### Records to process:
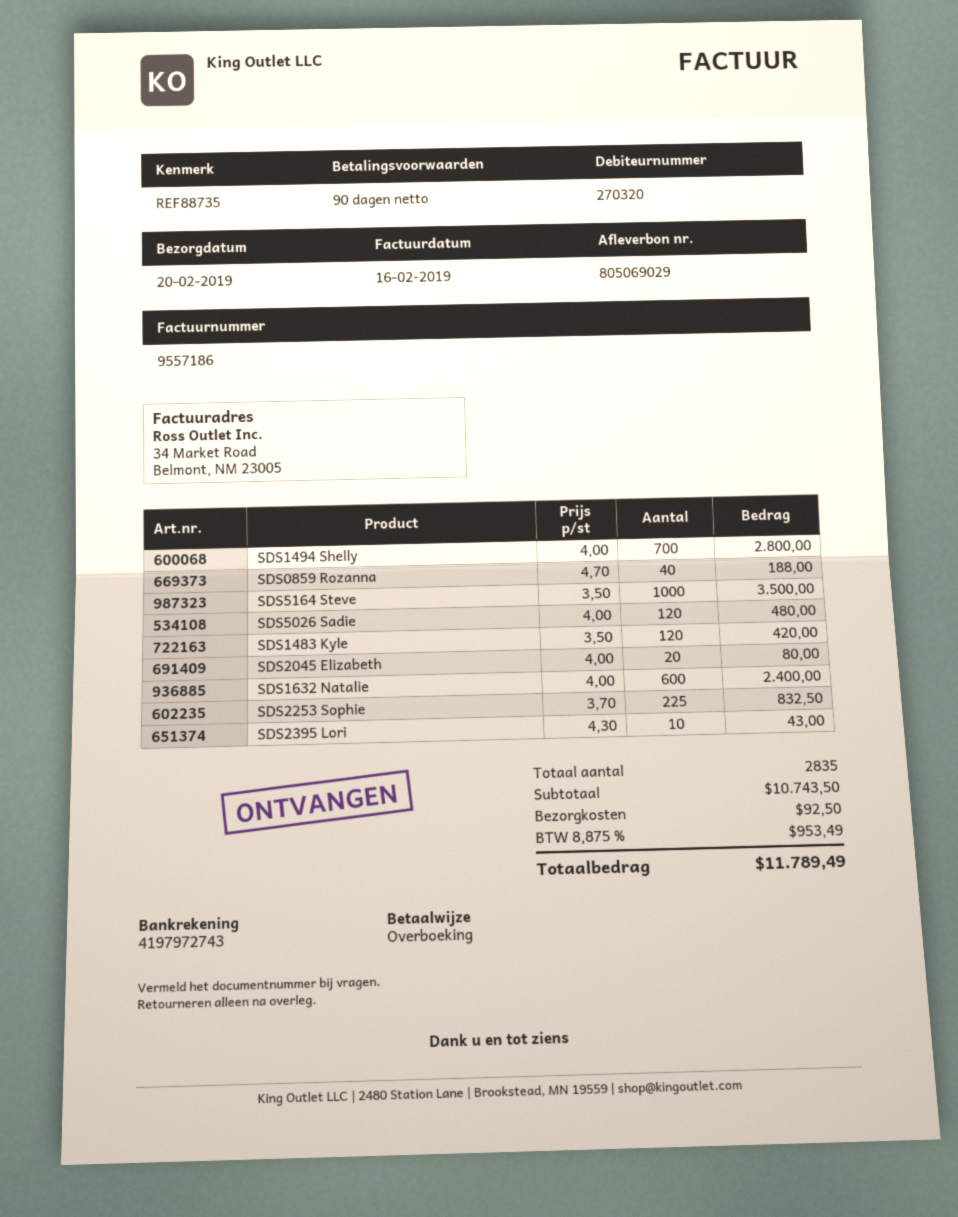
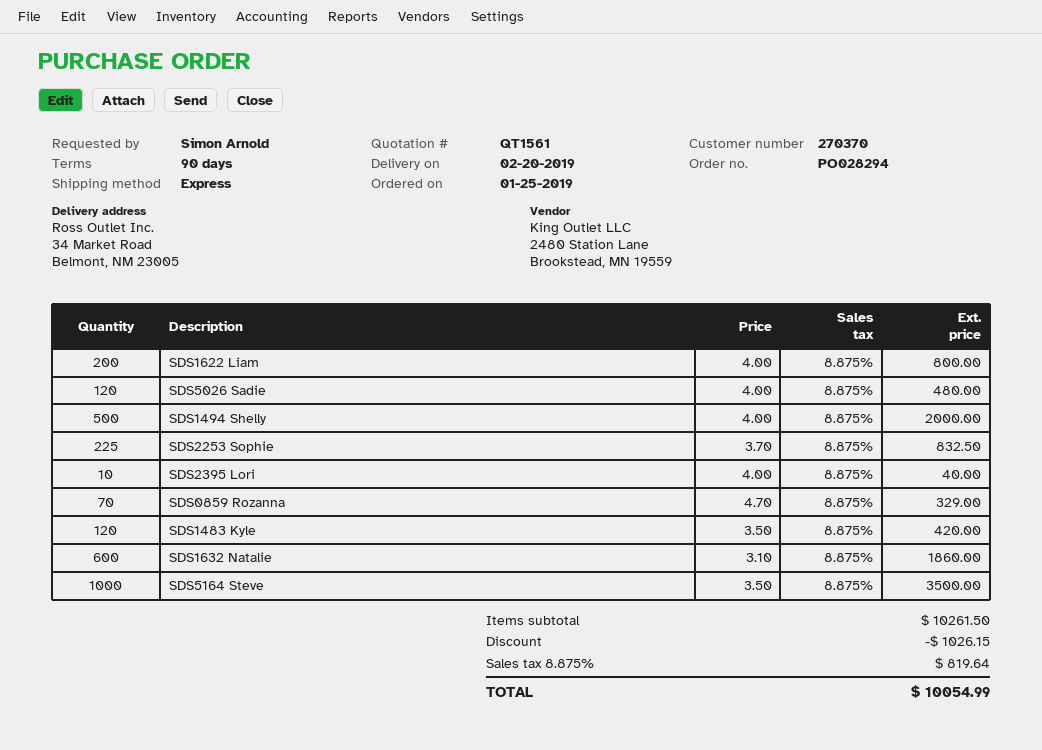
customer number: 270320 -> 270370
SDS1494 Shelly: 700 x 4.00 = 2800.00 -> 500 x 4.00 = 2000.00
SDS0859 Rozanna: 40 x 4.70 = 188.00 -> 70 x 4.70 = 329.00
SDS2045 Elizabeth: 20 x 4.00 = 80.00 -> none
SDS1632 Natalie: 600 x 4.00 = 2400.00 -> 600 x 3.10 = 1860.00
SDS2395 Lori: 10 x 4.30 = 43.00 -> 10 x 4.00 = 40.00
SDS1622 Liam: none -> 200 x 4.00 = 800.00
subtotal: 10743.50 -> 10261.50
discount: none -> 1026.15
shipping: 92.50 -> none
tax: 8.875% = 953.49 -> 8.875% = 819.64
total: 11789.49 -> 10054.99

### Work order:
Scan the material above for the word "none", and copy each line where it appears.

### Answer space:
SDS2045 Elizabeth: 20 x 4.00 = 80.00 -> none
SDS1622 Liam: none -> 200 x 4.00 = 800.00
discount: none -> 1026.15
shipping: 92.50 -> none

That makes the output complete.